Tanto rumore per nulla

La rabbia e la preoccupazione dei giocatori sono logiche, hanno l'opinione condivisa che si gioca troppo. Hanno messo un limite: non si possono superare le 60 partite. Rodri, Sommer, Koundé, Carvajal, Courtois hanno alzato la voce. Tra promessa e minaccia si è udita una parola: sciopero. Ma la realtà dice che non succederà nulla. Rimane la protesta virtuale. L'espressione di un malcontento sarà contenuto nell'ambito della fiera delle illusioni. Chi potrebbe fornire una soluzione al problema sono: i club; le istituzioni. Le società hanno accettato una Champions allargata, perché riceveranno maggiori introiti.
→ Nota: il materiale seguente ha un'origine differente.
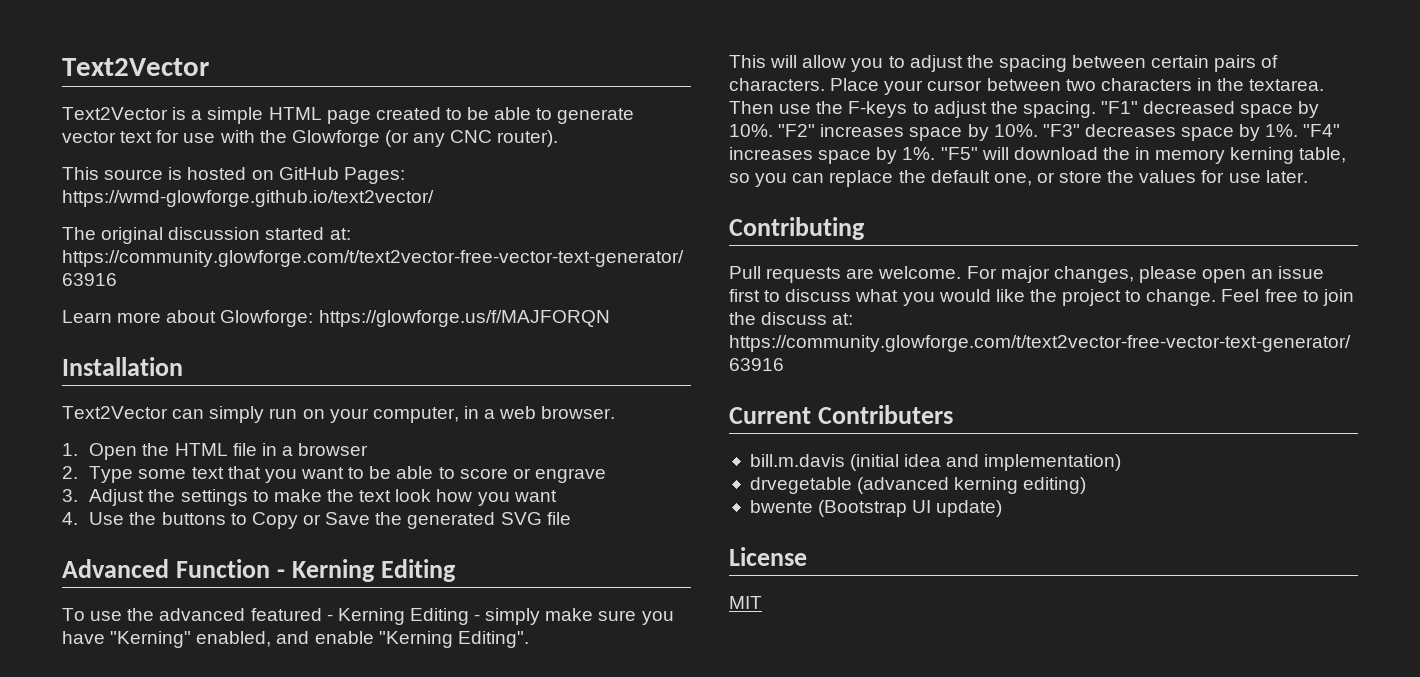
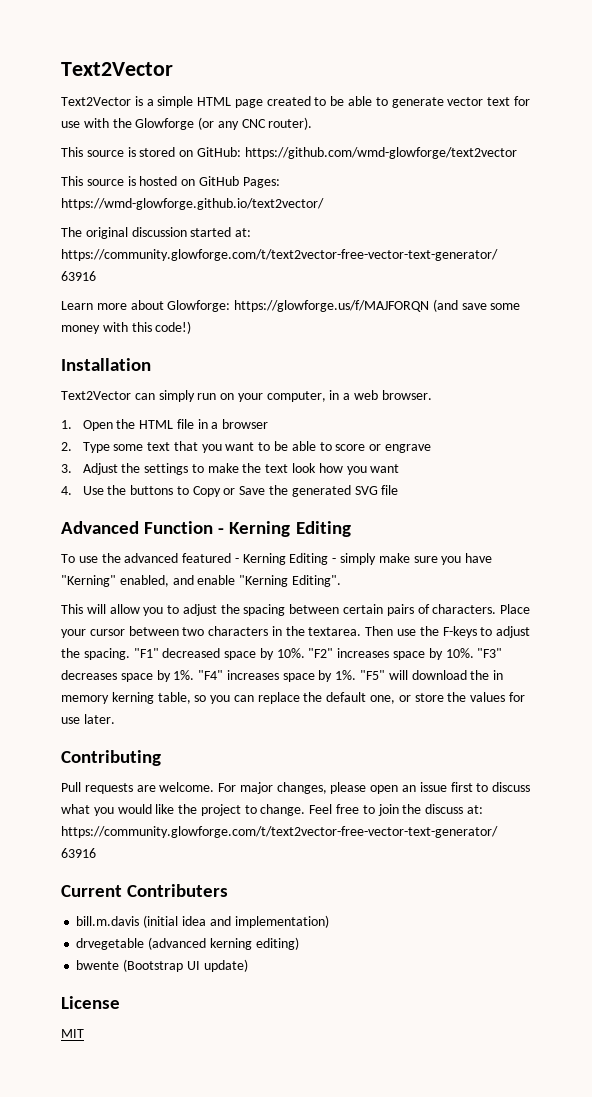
(559, 138) none -> [61,147,517,159] // This source is stored on GitHub: https://github.com/wmd-glowforge/text2vector
(610, 318) none -> [432,299,521,312] [61,321,192,334] (and save some money with this code!)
E se avessero più giorni liberi, attraverserebbero pure l'oceano per disputare amichevoli lucrative. Hanno bisogno di tanti soldi: devono garantire i lauti stipendi proprio dei calciatori. Il Mondiale per Club ha scatenato infinite polemiche, ma distribuisce denari, non quelli di cui si vociferava, ma guadagni sicuri. Le Federazioni non si sono opposte, quando dal nulla è stata creata la Lega delle Nazioni. E anche le Leghe sanno che meno partite significa meno entrate. Per cui la contestazione sindacale è solo paventata. E chi si fermerebbe? La Spagna? L'Inghilterra? E quale esito avrebbe? Matthias Sammer, dirigente del Dortmund, è stato schietto: “Come giocatore non puoi pretendere che lo stesso club che ti paga oltre 10 milioni ti dia più giorni di ferie”, lo farebbero scendere in campo lo stesso. Dietro a questa situazione, ci sono scontri di potere, e non poteva essere altrimenti, e vede coinvolte Fifa, Uefa e le varie Leghe. Il resto è una conseguenza intellegibile. I giocatori non son in grado di organizzare uno sciopero. Sono consapevoli che è impossibile realizzarlo. La copertura mediatica serve a difendere un presunto diritto, a supportare un interesse, a danneggiare politicamente un rivale.